> **Problem requirements**:
Write out each line of the listing as it stands, without the images.

|---|

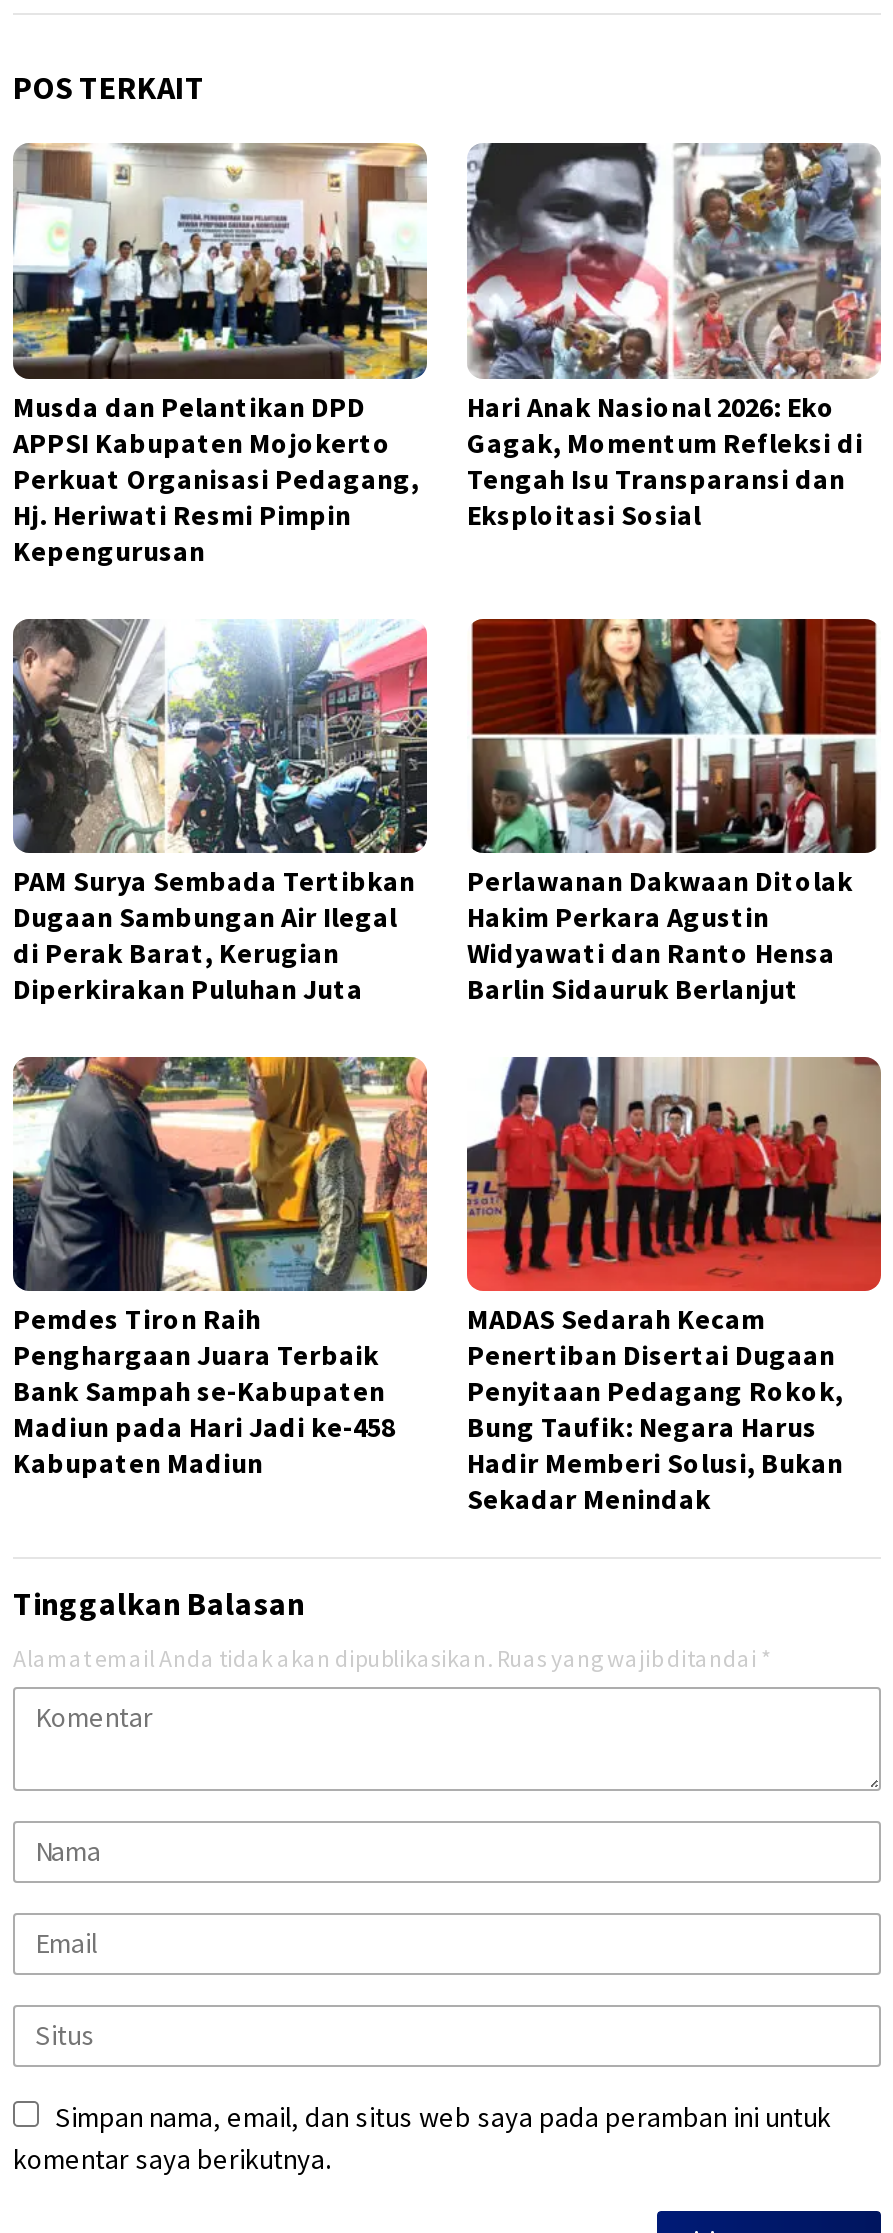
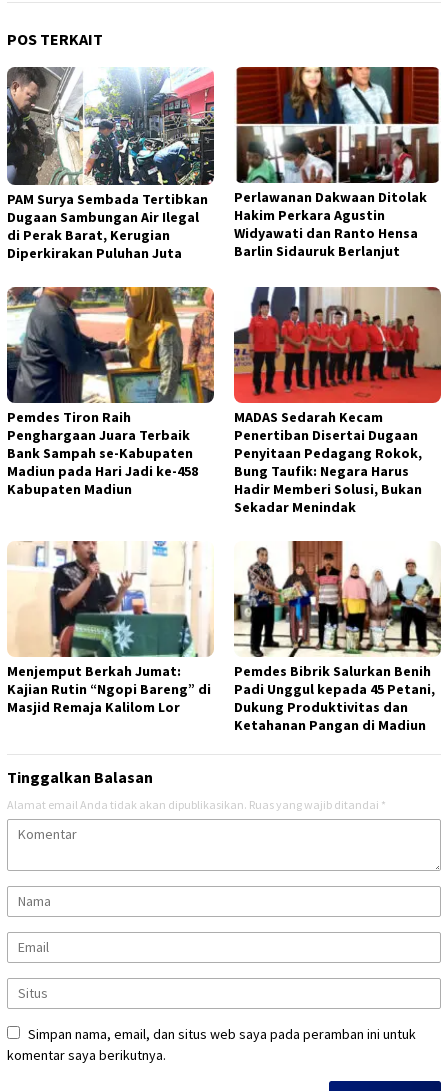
- [image]
- Musda dan Pelantikan DPD
- APPSI Kabupaten Mojokerto
- Perkuat Organisasi Pedagang,
- Hj. Heriwati Resmi Pimpin
- Kepengurusan

- [image]
- Hari Anak Nasional 2026: Eko
- Gagak, Momentum Refleksi di
- Tengah Isu Transparansi dan
- Eksploitasi Sosial

moved up: [image] | PAM Surya Sembada Tertibkan | Dugaan Sambungan Air Ilegal | ... | Hadir Memberi Solusi, Bukan | Sekadar Menindak

+ [image]
+ Menjemput Berkah Jumat:
+ Kajian Rutin “Ngopi Bareng” di
+ Masjid Remaja Kalilom Lor

+ [image]
+ Pemdes Bibrik Salurkan Benih
+ Padi Unggul kepada 45 Petani,
+ Dukung Produktivitas dan
+ Ketahanan Pangan di Madiun
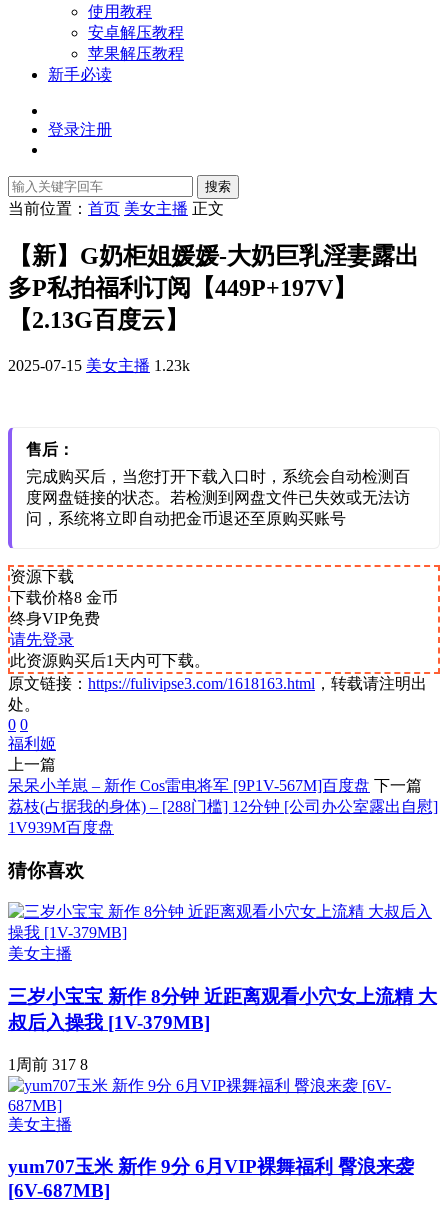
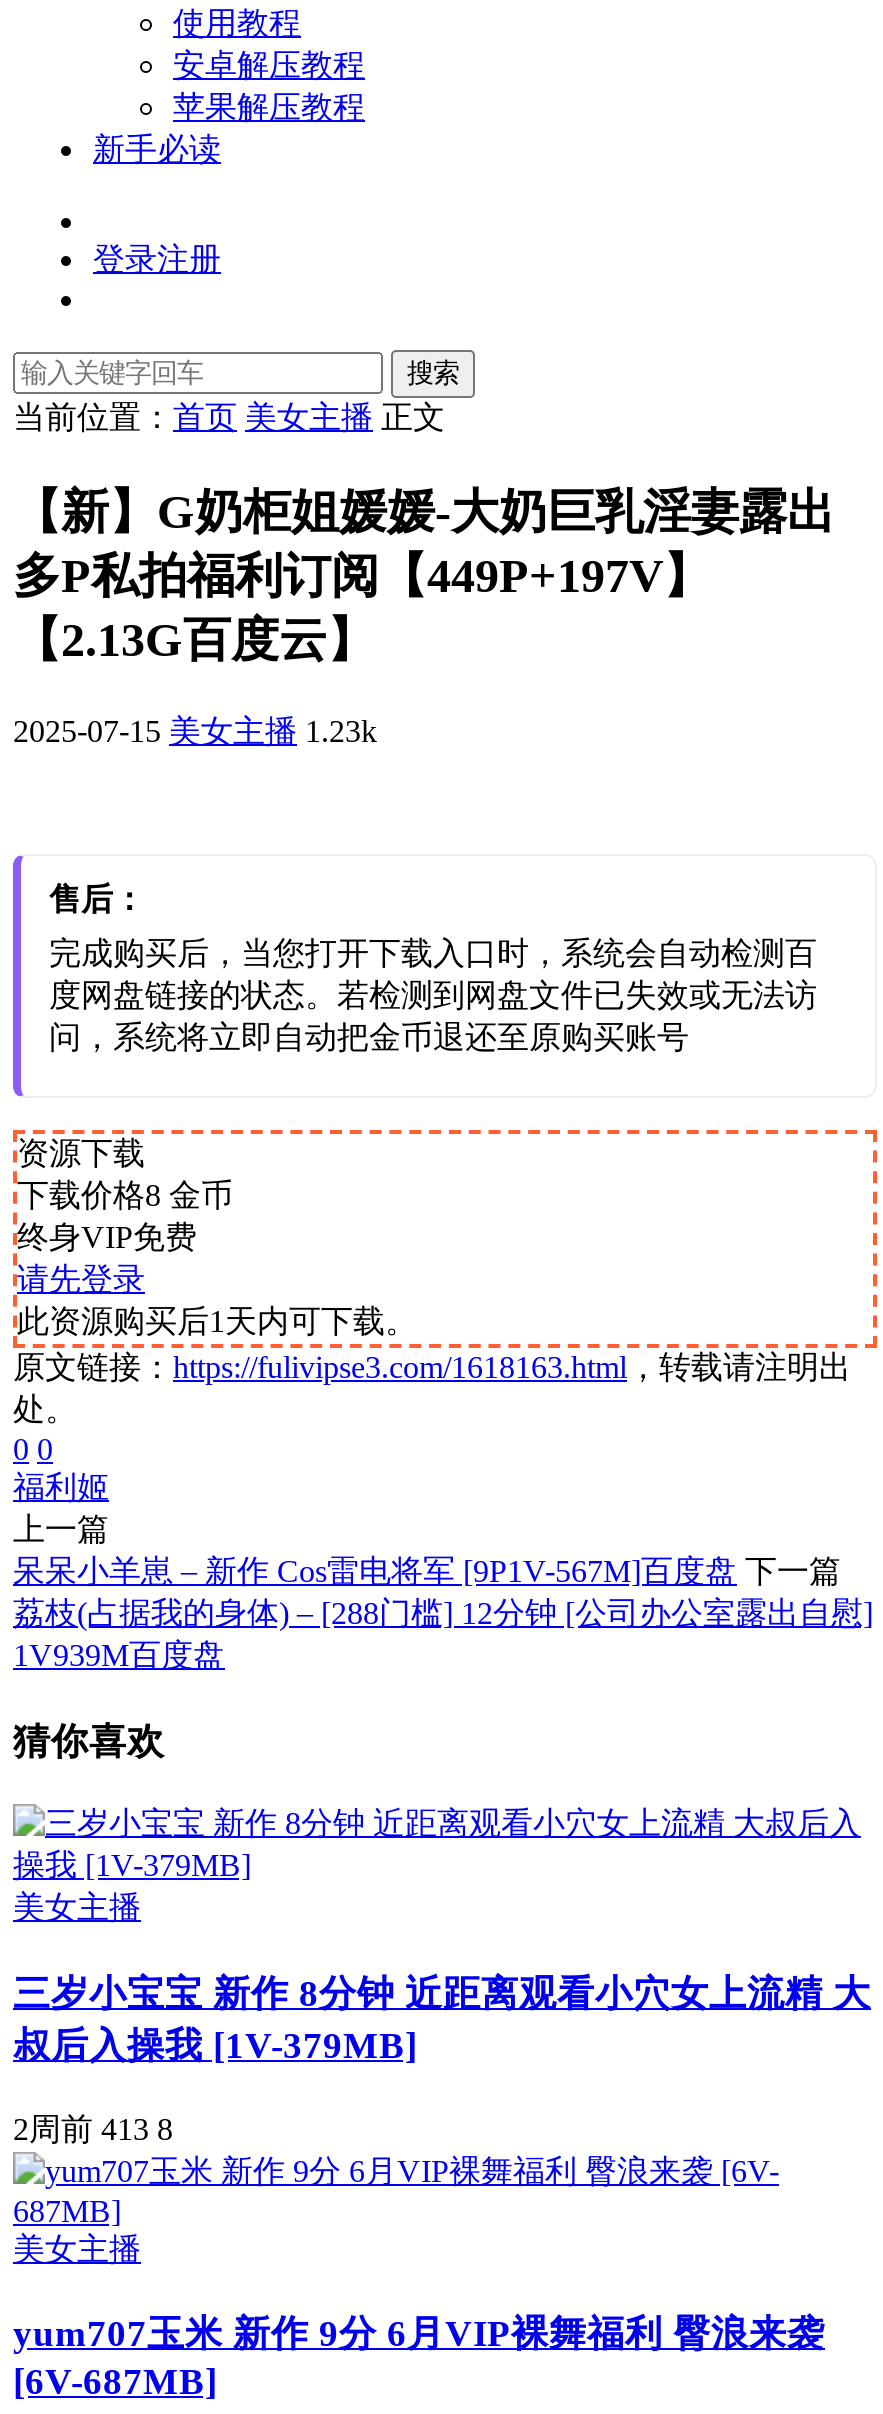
- 1周前317 8
+ 2周前413 8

|---|

> **Expected output**:
- [image]
- Musda dan Pelantikan DPD
- APPSI Kabupaten Mojokerto
- Perkuat Organisasi Pedagang,
- Hj. Heriwati Resmi Pimpin
- Kepengurusan

- [image]
- Hari Anak Nasional 2026: Eko
- Gagak, Momentum Refleksi di
- Tengah Isu Transparansi dan
- Eksploitasi Sosial

moved up: [image] | PAM Surya Sembada Tertibkan | Dugaan Sambungan Air Ilegal | ... | Hadir Memberi Solusi, Bukan | Sekadar Menindak

+ [image]
+ Menjemput Berkah Jumat:
+ Kajian Rutin “Ngopi Bareng” di
+ Masjid Remaja Kalilom Lor

+ [image]
+ Pemdes Bibrik Salurkan Benih
+ Padi Unggul kepada 45 Petani,
+ Dukung Produktivitas dan
+ Ketahanan Pangan di Madiun
- 1周前317 8
+ 2周前413 8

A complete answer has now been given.